Over the last three years, the importance of sport as an escape was magnified – in a number of instances, getting sport back was used as a key tool in urging people to respect lockdown rules during the worst period of the pandemic.

So rich people doing things they get paid millions for, and then falling out over it, just seems very out of place in the modern world. Ultimately, whatever would have happened in Abu Dhabi last year wouldn’t have done much to completely change either Verstappen or Hamilton’s lives. They both went home to lifestyles far more comfortable than most of us will ever know.

And that much is true of whatever happens in the MotoGP title race. Yes, for athletes there are their own personal sacrifices that drive their achievements. But Mir’s sentiments when he won his MotoGP title in 2020 must be considered: "Here, for sure we have pressure. We are playing with our lives and for sure we have to be really focused on what we have to do. But it's our job. I think what is real pressure, that luckily I don't have... I have good pressure, because if this year I win [it] will be super-good for me, but if I don't win it will be also good.

Will the pressure of competition crank up on the title contenders over the final five rounds? (Photo by: Gold and Goose / Motorsport Images)

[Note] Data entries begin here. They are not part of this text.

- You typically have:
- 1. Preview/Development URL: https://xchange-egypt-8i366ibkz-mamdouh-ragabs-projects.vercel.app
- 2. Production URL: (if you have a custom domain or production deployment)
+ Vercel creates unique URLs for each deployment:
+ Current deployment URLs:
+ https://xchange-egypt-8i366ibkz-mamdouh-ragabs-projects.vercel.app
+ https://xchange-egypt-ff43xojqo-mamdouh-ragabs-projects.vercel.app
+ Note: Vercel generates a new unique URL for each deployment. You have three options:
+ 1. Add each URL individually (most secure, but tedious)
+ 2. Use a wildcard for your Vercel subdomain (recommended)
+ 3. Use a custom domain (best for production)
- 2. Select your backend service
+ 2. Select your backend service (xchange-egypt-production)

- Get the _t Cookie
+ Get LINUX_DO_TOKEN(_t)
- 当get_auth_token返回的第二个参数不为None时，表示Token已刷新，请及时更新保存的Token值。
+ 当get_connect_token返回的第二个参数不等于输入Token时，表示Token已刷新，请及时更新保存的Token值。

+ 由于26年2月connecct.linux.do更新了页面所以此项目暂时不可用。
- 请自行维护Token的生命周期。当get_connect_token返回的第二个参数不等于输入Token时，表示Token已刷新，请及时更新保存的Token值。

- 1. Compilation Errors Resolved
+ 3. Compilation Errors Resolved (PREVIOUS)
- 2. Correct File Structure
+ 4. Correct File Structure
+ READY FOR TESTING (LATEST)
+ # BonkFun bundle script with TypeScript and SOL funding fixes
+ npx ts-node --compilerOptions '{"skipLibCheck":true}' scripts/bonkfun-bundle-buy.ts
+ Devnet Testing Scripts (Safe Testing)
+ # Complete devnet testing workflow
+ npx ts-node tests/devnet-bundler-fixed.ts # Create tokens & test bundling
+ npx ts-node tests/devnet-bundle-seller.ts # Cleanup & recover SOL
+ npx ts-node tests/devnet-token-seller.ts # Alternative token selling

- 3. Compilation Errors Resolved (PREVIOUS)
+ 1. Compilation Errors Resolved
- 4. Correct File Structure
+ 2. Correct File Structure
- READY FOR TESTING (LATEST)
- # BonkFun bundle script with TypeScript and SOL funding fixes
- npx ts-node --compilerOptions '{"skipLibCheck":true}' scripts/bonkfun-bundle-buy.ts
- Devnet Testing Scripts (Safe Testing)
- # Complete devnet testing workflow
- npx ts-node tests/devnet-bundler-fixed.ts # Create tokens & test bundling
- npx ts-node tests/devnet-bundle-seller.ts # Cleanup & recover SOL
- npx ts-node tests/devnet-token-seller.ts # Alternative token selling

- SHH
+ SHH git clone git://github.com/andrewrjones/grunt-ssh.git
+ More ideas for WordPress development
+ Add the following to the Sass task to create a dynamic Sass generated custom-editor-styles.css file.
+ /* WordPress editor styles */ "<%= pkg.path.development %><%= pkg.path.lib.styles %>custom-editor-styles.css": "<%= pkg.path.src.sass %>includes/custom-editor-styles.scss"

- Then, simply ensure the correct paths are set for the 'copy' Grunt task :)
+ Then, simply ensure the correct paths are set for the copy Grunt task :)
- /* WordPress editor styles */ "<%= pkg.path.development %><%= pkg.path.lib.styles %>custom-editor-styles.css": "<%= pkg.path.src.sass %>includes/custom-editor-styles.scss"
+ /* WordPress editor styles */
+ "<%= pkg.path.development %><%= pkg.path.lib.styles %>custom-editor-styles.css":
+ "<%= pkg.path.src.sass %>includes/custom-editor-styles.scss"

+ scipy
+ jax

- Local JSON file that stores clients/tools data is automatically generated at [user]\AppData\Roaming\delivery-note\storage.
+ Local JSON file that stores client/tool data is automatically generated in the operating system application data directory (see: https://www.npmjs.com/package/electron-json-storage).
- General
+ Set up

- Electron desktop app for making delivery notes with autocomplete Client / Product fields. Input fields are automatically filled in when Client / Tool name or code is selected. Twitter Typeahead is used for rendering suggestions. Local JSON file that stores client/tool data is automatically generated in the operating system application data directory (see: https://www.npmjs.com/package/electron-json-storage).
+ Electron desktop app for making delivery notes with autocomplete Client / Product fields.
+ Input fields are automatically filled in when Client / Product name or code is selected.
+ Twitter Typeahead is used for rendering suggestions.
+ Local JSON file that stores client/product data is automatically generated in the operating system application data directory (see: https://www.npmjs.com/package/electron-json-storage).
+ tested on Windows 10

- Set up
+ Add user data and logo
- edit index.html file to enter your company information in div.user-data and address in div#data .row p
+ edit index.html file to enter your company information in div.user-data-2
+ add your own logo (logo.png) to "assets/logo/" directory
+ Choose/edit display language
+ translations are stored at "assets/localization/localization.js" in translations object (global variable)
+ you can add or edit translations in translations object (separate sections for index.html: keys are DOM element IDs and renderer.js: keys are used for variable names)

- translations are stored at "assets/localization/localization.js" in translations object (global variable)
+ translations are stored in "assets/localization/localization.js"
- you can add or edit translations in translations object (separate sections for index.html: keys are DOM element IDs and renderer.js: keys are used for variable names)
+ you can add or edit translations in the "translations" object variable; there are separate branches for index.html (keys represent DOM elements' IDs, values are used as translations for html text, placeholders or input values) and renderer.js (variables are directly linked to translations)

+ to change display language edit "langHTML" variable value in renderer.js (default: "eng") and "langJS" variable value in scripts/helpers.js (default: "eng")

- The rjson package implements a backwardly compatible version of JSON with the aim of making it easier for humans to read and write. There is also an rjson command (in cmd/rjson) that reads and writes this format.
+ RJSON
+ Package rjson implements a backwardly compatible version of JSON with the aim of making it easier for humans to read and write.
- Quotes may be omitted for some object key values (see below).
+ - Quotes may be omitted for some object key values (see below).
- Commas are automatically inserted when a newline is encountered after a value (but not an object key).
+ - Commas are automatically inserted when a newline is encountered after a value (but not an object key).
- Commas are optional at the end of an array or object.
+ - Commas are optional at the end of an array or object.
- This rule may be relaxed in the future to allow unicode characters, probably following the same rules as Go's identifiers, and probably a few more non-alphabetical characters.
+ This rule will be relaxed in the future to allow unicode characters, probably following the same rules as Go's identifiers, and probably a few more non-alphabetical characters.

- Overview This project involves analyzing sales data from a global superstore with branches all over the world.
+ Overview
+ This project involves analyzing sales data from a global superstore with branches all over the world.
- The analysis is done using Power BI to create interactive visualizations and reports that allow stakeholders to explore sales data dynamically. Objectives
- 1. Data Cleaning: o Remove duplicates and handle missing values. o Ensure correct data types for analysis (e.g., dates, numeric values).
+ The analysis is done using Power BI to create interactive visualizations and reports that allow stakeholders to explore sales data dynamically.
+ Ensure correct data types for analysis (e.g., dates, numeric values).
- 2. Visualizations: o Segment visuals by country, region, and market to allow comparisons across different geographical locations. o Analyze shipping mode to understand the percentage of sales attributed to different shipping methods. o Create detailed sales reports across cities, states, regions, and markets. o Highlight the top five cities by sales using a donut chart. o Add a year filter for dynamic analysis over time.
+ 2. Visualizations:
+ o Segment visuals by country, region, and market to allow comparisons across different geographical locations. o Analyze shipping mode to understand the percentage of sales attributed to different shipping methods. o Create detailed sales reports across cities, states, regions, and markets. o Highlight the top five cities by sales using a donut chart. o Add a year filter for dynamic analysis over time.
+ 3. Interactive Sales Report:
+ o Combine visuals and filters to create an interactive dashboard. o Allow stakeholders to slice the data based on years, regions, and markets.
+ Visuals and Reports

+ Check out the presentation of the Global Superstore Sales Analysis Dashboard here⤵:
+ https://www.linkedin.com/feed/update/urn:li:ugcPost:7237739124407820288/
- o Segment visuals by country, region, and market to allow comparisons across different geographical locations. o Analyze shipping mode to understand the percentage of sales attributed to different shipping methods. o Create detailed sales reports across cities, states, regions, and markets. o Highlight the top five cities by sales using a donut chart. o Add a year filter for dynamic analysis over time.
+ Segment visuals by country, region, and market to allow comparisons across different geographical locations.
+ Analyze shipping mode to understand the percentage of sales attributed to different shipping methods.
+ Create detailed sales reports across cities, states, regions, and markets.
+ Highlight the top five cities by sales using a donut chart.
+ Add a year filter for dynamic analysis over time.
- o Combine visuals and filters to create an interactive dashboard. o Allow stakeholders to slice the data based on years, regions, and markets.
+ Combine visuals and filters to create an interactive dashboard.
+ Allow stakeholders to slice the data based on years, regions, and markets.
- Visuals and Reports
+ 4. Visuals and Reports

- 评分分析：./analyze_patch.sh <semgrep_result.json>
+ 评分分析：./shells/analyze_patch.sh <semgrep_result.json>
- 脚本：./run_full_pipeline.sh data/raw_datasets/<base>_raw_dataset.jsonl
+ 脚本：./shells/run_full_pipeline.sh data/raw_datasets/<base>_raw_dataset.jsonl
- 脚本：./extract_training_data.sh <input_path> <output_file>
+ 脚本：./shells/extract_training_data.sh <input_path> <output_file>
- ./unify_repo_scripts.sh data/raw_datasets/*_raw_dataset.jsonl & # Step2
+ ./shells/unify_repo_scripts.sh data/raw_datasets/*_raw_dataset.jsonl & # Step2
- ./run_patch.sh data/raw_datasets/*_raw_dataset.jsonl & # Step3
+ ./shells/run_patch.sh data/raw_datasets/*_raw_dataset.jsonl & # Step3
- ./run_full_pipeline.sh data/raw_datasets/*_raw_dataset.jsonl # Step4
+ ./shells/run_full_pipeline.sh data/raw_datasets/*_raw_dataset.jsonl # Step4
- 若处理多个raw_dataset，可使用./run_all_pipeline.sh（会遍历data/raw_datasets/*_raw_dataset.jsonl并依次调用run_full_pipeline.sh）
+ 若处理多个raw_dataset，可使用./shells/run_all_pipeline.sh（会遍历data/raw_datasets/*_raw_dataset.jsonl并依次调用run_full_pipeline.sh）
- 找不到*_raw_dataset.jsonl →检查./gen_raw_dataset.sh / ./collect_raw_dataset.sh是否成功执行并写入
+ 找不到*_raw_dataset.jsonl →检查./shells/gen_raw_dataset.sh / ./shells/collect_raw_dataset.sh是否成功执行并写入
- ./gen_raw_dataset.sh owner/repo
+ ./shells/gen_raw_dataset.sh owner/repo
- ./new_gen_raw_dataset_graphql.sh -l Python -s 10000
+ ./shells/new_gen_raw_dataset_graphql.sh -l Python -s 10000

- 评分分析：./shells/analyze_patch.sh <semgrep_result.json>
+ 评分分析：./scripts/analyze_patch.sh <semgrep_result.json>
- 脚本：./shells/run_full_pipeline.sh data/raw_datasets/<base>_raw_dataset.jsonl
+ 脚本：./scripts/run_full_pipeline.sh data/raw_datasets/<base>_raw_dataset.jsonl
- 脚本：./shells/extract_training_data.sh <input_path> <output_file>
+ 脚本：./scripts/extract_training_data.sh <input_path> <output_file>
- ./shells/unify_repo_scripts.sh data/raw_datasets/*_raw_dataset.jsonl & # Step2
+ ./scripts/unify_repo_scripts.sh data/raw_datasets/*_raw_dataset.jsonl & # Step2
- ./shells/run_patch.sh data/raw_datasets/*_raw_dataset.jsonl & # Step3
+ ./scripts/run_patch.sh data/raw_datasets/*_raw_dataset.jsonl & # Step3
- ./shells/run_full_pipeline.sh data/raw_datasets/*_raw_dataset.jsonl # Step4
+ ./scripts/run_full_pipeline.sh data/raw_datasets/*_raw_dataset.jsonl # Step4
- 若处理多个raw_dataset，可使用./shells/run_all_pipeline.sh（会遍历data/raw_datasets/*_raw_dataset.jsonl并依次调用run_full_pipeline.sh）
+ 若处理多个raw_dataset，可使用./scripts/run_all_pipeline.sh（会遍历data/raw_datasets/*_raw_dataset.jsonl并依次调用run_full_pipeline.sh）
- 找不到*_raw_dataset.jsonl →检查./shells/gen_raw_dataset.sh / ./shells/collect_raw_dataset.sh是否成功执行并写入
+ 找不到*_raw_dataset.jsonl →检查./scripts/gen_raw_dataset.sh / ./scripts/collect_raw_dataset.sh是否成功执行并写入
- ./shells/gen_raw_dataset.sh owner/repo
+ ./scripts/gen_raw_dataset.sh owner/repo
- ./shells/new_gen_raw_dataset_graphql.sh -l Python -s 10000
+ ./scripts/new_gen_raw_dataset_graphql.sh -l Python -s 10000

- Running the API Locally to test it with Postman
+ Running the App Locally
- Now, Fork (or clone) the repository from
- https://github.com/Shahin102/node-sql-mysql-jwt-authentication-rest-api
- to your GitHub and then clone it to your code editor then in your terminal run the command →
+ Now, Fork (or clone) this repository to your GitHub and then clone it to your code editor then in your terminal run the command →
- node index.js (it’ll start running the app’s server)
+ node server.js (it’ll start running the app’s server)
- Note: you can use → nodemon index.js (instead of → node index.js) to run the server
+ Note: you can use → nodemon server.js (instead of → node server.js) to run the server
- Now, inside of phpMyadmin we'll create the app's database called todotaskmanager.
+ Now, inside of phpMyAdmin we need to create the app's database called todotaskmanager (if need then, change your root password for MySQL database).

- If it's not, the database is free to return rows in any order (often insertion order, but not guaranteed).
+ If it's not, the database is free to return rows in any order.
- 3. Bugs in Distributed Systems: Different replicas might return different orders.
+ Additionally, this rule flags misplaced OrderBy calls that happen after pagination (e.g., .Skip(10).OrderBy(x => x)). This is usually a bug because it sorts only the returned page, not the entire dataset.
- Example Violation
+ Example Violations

"But people who can't pay their rent because of the coronavirus and all of this, these type of people who can't bring food home, this is the real pressure. When I hear questions about pressure, I think about this and I say, 'I don't have pressure, this is my job, I will be super-good anyway'. I am privileged."

There will still be controversies that could arise from the 2022 title battle. Should Bagnaia win, his drink-driving incident and apparent lack of punishment for this, as well as his bizarre tribute helmet to Dennis Rodman – a convicted abuser and ardent Kim Jong Un supporter – at Misano will have to be talked about and will shape his own championship legacy.

Hard rivalries raise the stakes, and thus create drama which is absolutely fantastic for a series at generating interest.

But we should also start learning to embrace a title battle that involves combatants who actually like and respect each other and make no secret of that fact. It makes them more human, and therefore much more relatable.